Would you restate each entry word for word, omitting the pictures?

Segment Start: SUPPLIED ENTRIES

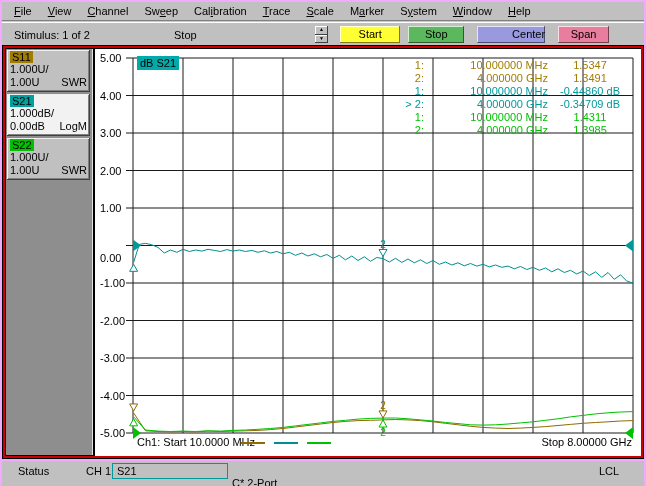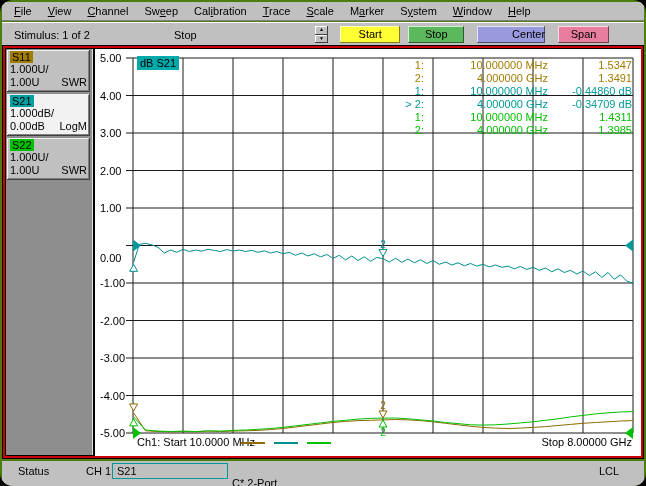--- a/index.html
+++ b/index.html
@@ -3,8 +3,8 @@
 <meta charset="utf-8">
 <style>
   html,body{margin:0;padding:0;background:#000;}
-  .app{position:relative;width:646px;height:486px;background:#4d7c0f;overflow:hidden;
-       font-family:"Liberation Sans",sans-serif;font-size:11px;color:#000;border-radius:13px;
+  .app{position:relative;width:646px;height:486px;background:#f0abfc;overflow:hidden;
+       font-family:"Liberation Sans",sans-serif;font-size:11px;color:#000;
        -webkit-font-smoothing:none;}
   
   .menubar{position:absolute;left:2px;top:2px;width:642px;height:19px;background:#c0c0c0;

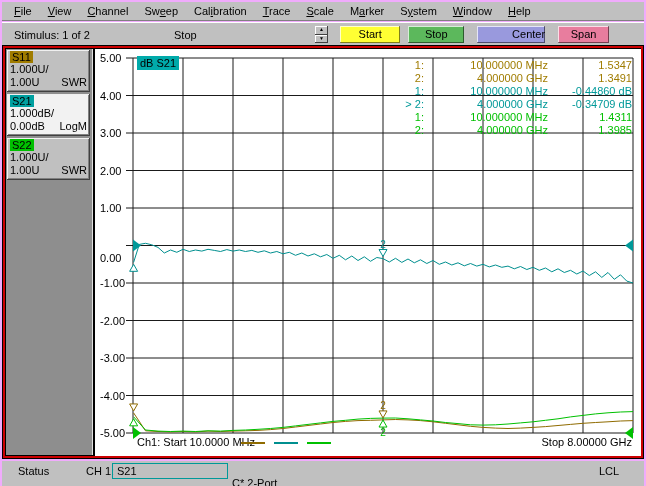--- a/index.html
+++ b/index.html
@@ -43,7 +43,7 @@
   .rrow{display:flex;height:13px;line-height:13px;justify-content:flex-end;white-space:pre;}
   .rm{width:40px;text-align:right;}
   .rf{width:124px;text-align:right;}
-  .rv{width:84px;text-align:right;}
+  .rv{width:84px;text-align:center;}
   .chinfo-start{position:absolute;left:42px;top:387px;line-height:13px;}
   .legend{position:absolute;left:146px;top:393px;display:flex;gap:9px;}
   .legdash{width:24px;height:2px;}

Segment End: SUPPLIED ENTRIES

RESULT OF THE TASK:
--- a/index.html
+++ b/index.html
@@ -3,8 +3,8 @@
 <meta charset="utf-8">
 <style>
   html,body{margin:0;padding:0;background:#000;}
-  .app{position:relative;width:646px;height:486px;background:#4d7c0f;overflow:hidden;
-       font-family:"Liberation Sans",sans-serif;font-size:11px;color:#000;border-radius:13px;
+  .app{position:relative;width:646px;height:486px;background:#f0abfc;overflow:hidden;
+       font-family:"Liberation Sans",sans-serif;font-size:11px;color:#000;
        -webkit-font-smoothing:none;}
   
   .menubar{position:absolute;left:2px;top:2px;width:642px;height:19px;background:#c0c0c0;

--- a/index.html
+++ b/index.html
@@ -43,7 +43,7 @@
   .rrow{display:flex;height:13px;line-height:13px;justify-content:flex-end;white-space:pre;}
   .rm{width:40px;text-align:right;}
   .rf{width:124px;text-align:right;}
-  .rv{width:84px;text-align:right;}
+  .rv{width:84px;text-align:center;}
   .chinfo-start{position:absolute;left:42px;top:387px;line-height:13px;}
   .legend{position:absolute;left:146px;top:393px;display:flex;gap:9px;}
   .legdash{width:24px;height:2px;}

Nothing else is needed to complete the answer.